Speech recognition converts human speech in audio/video into text, serving as the first step in video translation and a key factor in determining the quality of subsequent dubbing and subtitles.
Currently, the software primarily supports two models that can perform local offline recognition: faster-whisper local and openai-whisper local.
Both are very similar. Essentially, faster-whisper is an optimized version of openai-whisper, with nearly identical recognition accuracy but faster processing speed. However, the former has higher environmental configuration requirements when using CUDA acceleration.
Faster-Whisper Local Recognition Mode
This mode is the default and recommended option, offering faster speed and higher efficiency.
The model sizes in this mode, from smallest to largest, are: tiny -> base -> small -> medium -> large-v1 -> large-v3
.
From front to back, the model size increases from 60MB to 2.7GB, and the memory, VRAM, and CPU/GPU consumption also gradually increase. If the available VRAM is less than 10GB, it is not recommended to use large-v3, as it may cause crashes or freezing.
From tiny to large-v3, as the size and resource consumption increase, the recognition accuracy also improves. Models like tiny/base/small
are lightweight models with fast recognition speed and low resource usage, but their accuracy is relatively low.
medium
is a mid-sized model. For videos with Chinese pronunciation, it is recommended to use a model at least as large as medium
; otherwise, the results may be unsatisfactory.
If the CPU is powerful enough and memory is ample, even without CUDA acceleration, the large-v1/v2
models can be used. Their accuracy is significantly higher than that of smaller models, though the recognition speed will be slower.
large-v3
consumes substantial resources and is not recommended unless the computer is highly capable. It is advisable to use large-v3-turbo
instead, as it offers the same accuracy but is faster and uses fewer resources.
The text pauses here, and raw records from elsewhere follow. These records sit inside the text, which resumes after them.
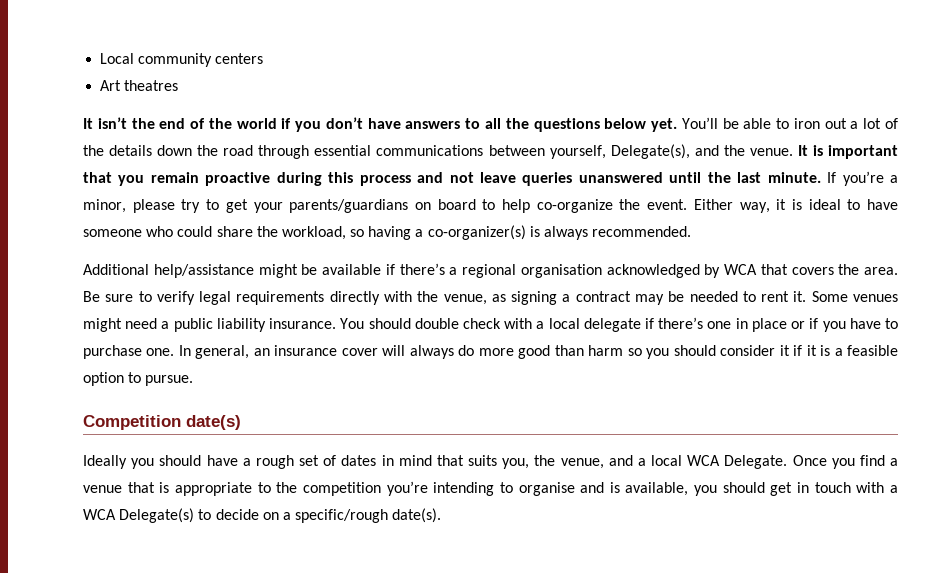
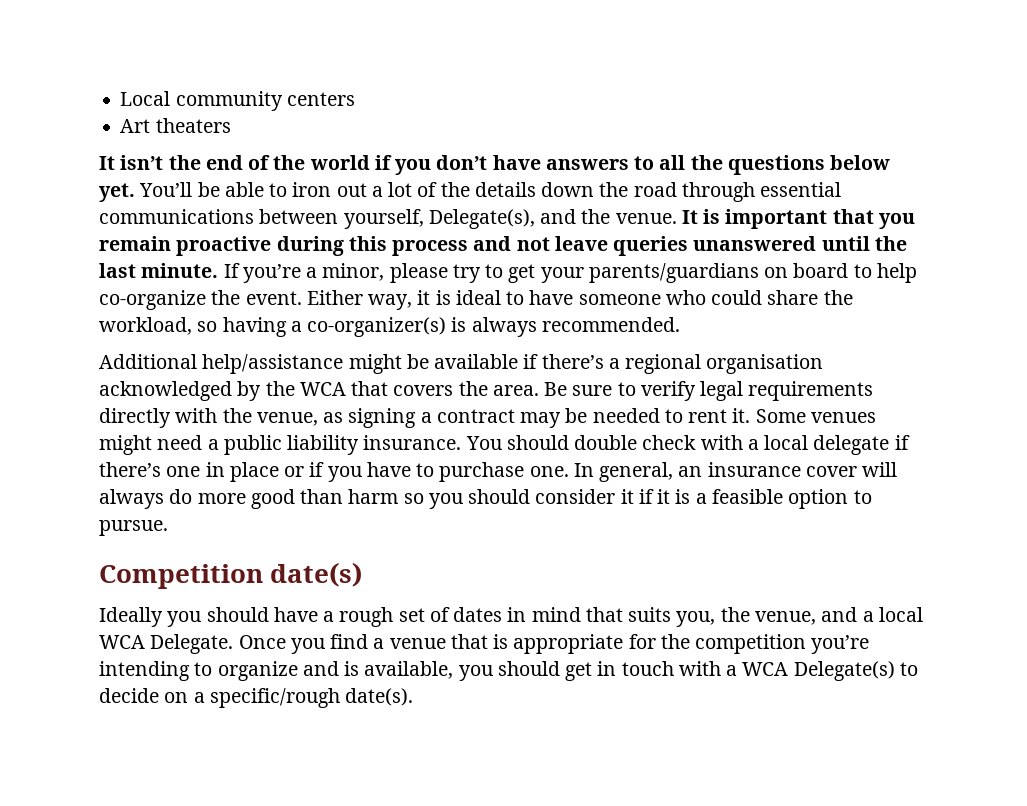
- Art theatres
+ Art theaters
- Additional help/assistance might be available if there’s a regional organisation acknowledged by WCA that covers the area.
+ Additional help/assistance might be available if there’s a regional organisation acknowledged by the WCA that covers the area.
- Once you find a venue that is appropriate to the competition you’re intending to organise and is available, you should get in touch with a WCA Delegate(s) to decide on a specific/rough date(s).
+ Once you find a venue that is appropriate for the competition you’re intending to organize and is available, you should get in touch with a WCA Delegate(s) to decide on a specific/rough date(s).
Models with names ending in
.en
or starting withdistil
are only suitable for videos with English pronunciation and should not be used for videos in other languages.
OpenAI-Whisper Local Recognition Mode
The models in this mode are essentially the same as those in faster-whisper, with sizes ranging from small to large: tiny -> base -> small -> medium -> large-v1 -> large-v3
. The usage considerations are also the same: tiny/base/small
are lightweight models, while large-v1/v2/v3
are large models.
Summary and Selection Guidelines
- Prioritize the faster-whisper local mode unless you encounter persistent environment errors when attempting to use CUDA acceleration, in which case the openai-whisper local mode can be used.
- Regardless of the mode, for videos with Chinese pronunciation, it is recommended to use at least the medium model, with small as the minimum. For English pronunciation videos, use at least the small model. If computer resources are sufficient, large-v3-turbo is recommended.
- Models ending in
.en
or starting withdistil
are only suitable for videos with English pronunciation.